[Revision tracking records]
§

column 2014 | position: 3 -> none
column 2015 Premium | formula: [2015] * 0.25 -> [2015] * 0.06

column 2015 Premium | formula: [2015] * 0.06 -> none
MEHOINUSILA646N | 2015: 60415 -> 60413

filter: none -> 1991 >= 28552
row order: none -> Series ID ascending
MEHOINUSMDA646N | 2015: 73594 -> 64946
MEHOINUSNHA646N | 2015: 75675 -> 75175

§

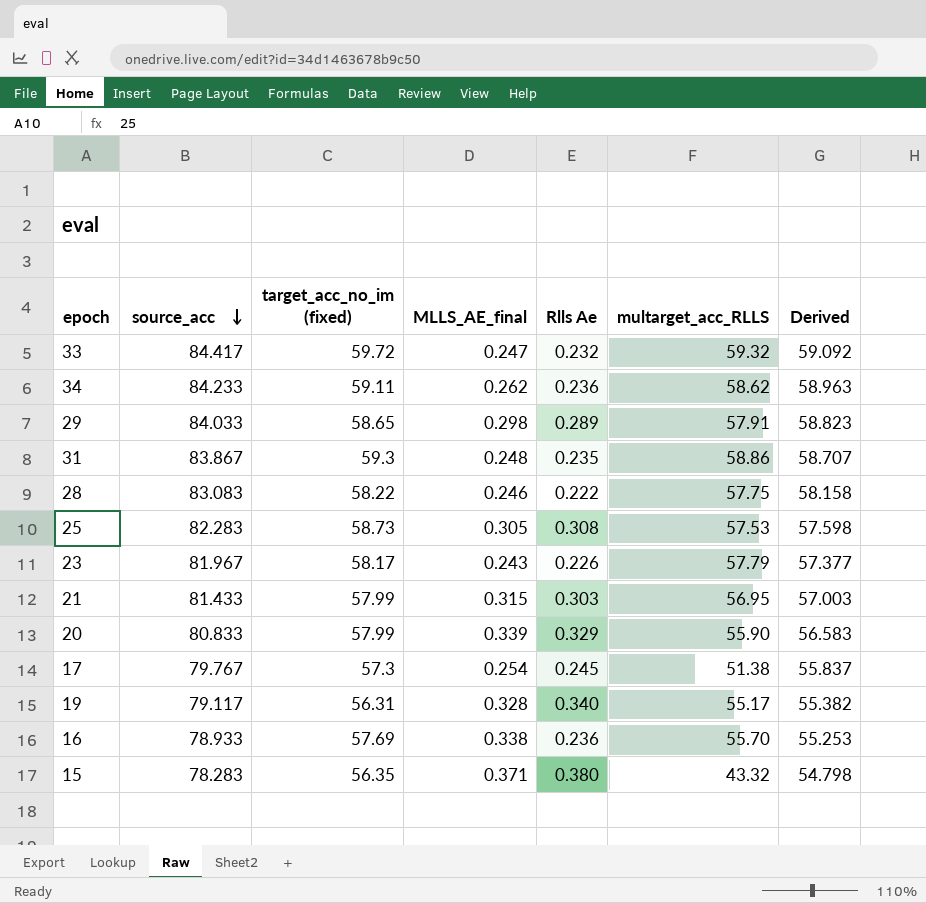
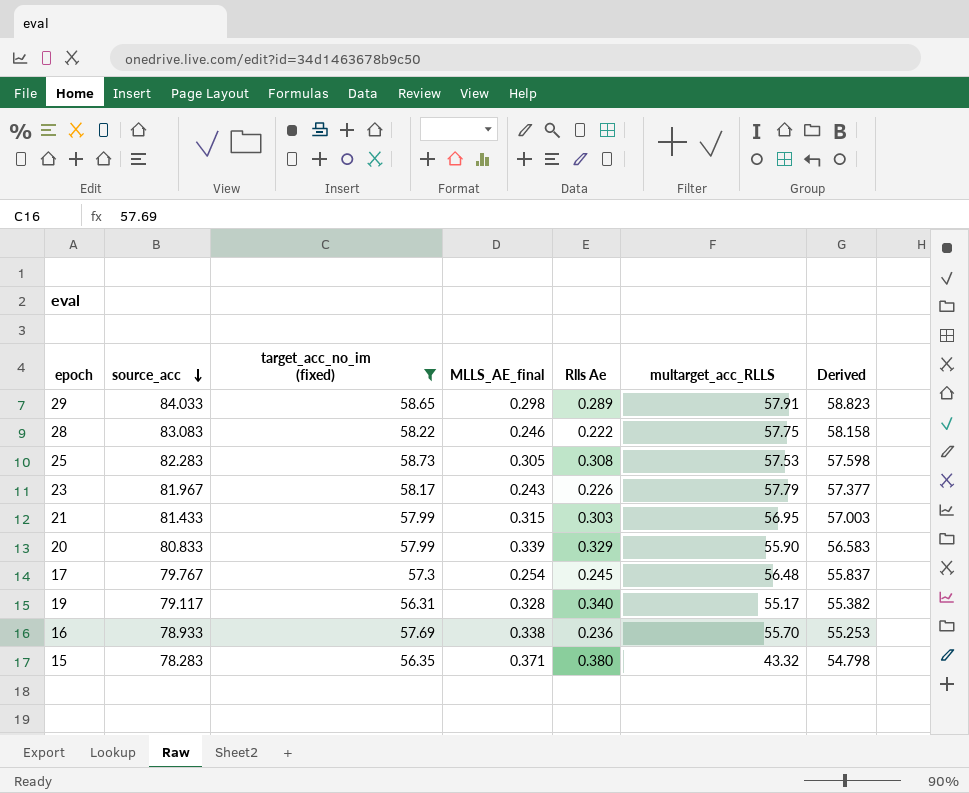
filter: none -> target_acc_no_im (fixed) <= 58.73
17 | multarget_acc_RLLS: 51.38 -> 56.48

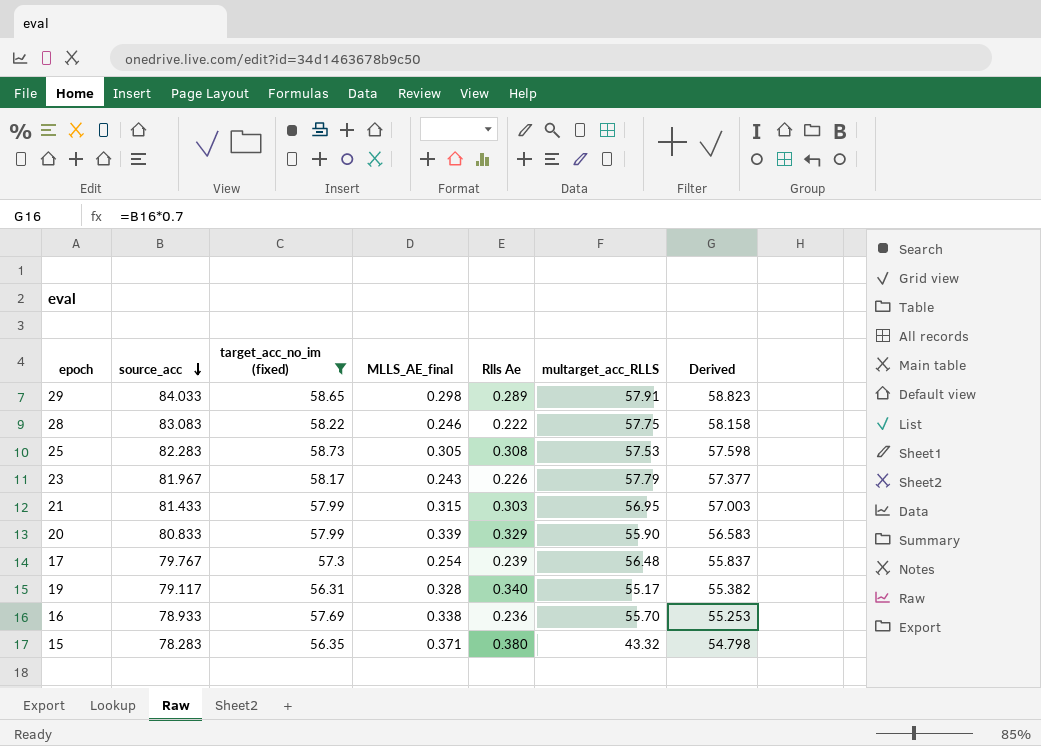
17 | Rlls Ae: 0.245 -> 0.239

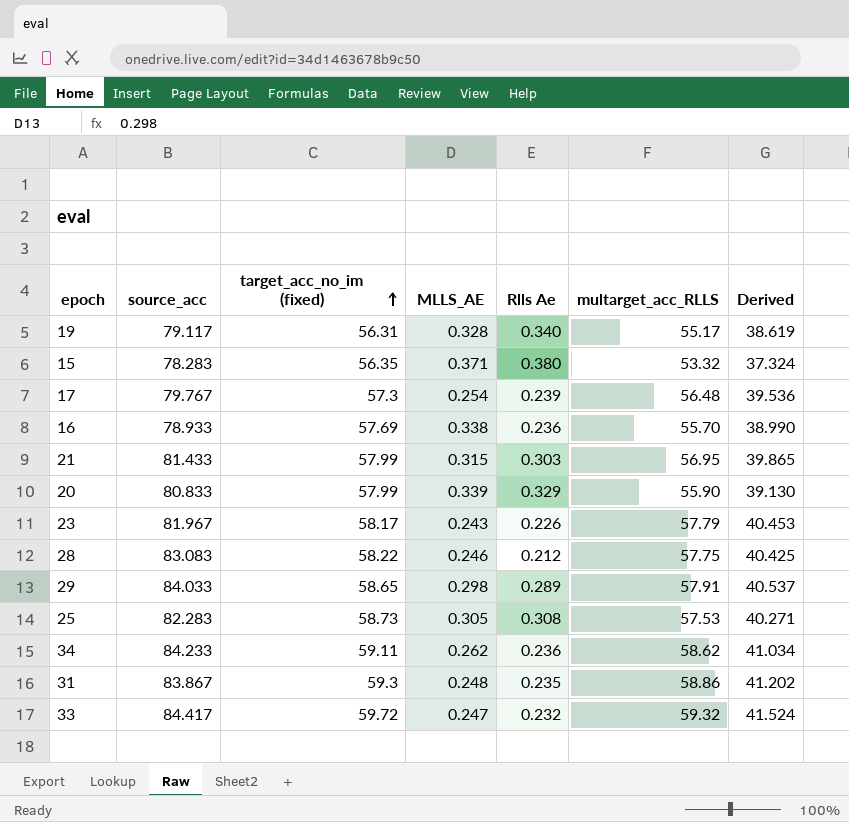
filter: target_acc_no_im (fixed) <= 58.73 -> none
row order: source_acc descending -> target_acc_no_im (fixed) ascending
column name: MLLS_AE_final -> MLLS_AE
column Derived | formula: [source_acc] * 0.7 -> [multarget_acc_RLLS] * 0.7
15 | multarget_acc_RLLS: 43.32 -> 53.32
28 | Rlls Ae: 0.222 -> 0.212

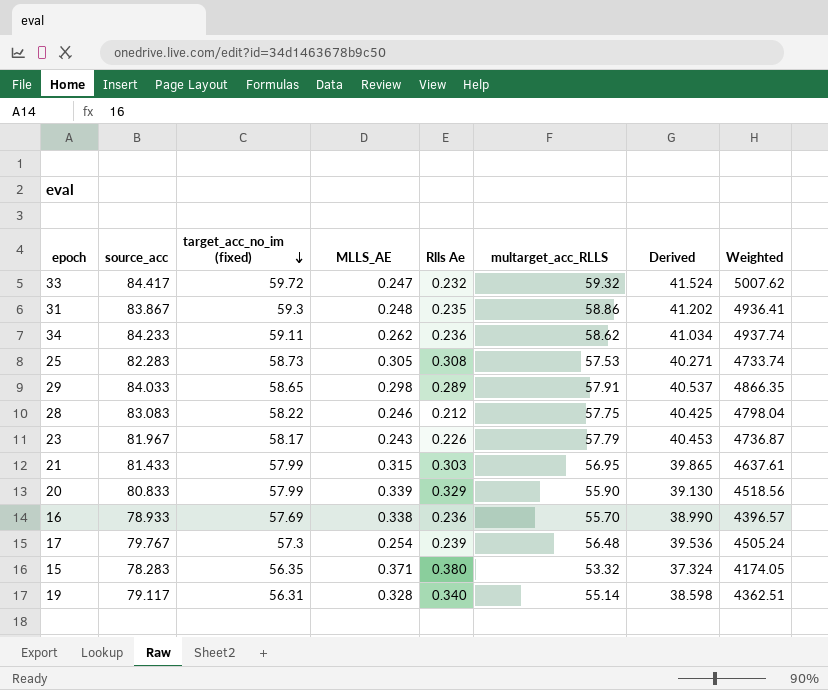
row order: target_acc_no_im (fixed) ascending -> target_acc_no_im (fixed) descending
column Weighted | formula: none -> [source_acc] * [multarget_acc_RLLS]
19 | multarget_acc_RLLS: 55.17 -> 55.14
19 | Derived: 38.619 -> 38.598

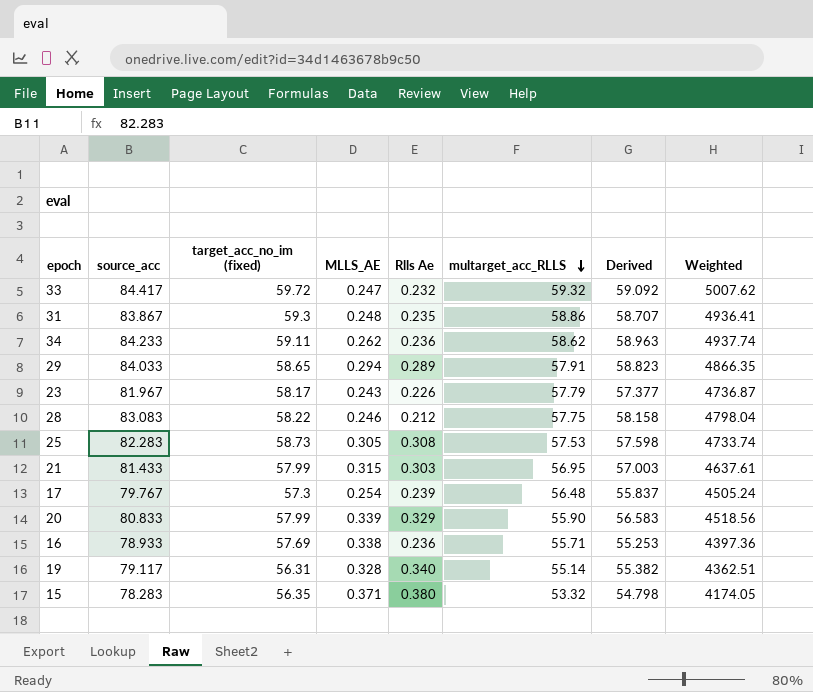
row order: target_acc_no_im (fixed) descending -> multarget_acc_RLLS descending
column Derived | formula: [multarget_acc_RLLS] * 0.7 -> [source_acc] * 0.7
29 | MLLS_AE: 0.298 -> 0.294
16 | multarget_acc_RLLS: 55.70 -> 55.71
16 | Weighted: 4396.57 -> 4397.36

§

◆ **Assigned task**
Above are records; repeat only the lines starting at the line with "column 2014 | position: 3 -> none" and ending at the line with "MEHOINUSNHA646N | 2015: 75675 -> 75175", exactly as they appear, both included.

◆ **Your solution**
column 2014 | position: 3 -> none
column 2015 Premium | formula: [2015] * 0.25 -> [2015] * 0.06

column 2015 Premium | formula: [2015] * 0.06 -> none
MEHOINUSILA646N | 2015: 60415 -> 60413

filter: none -> 1991 >= 28552
row order: none -> Series ID ascending
MEHOINUSMDA646N | 2015: 73594 -> 64946
MEHOINUSNHA646N | 2015: 75675 -> 75175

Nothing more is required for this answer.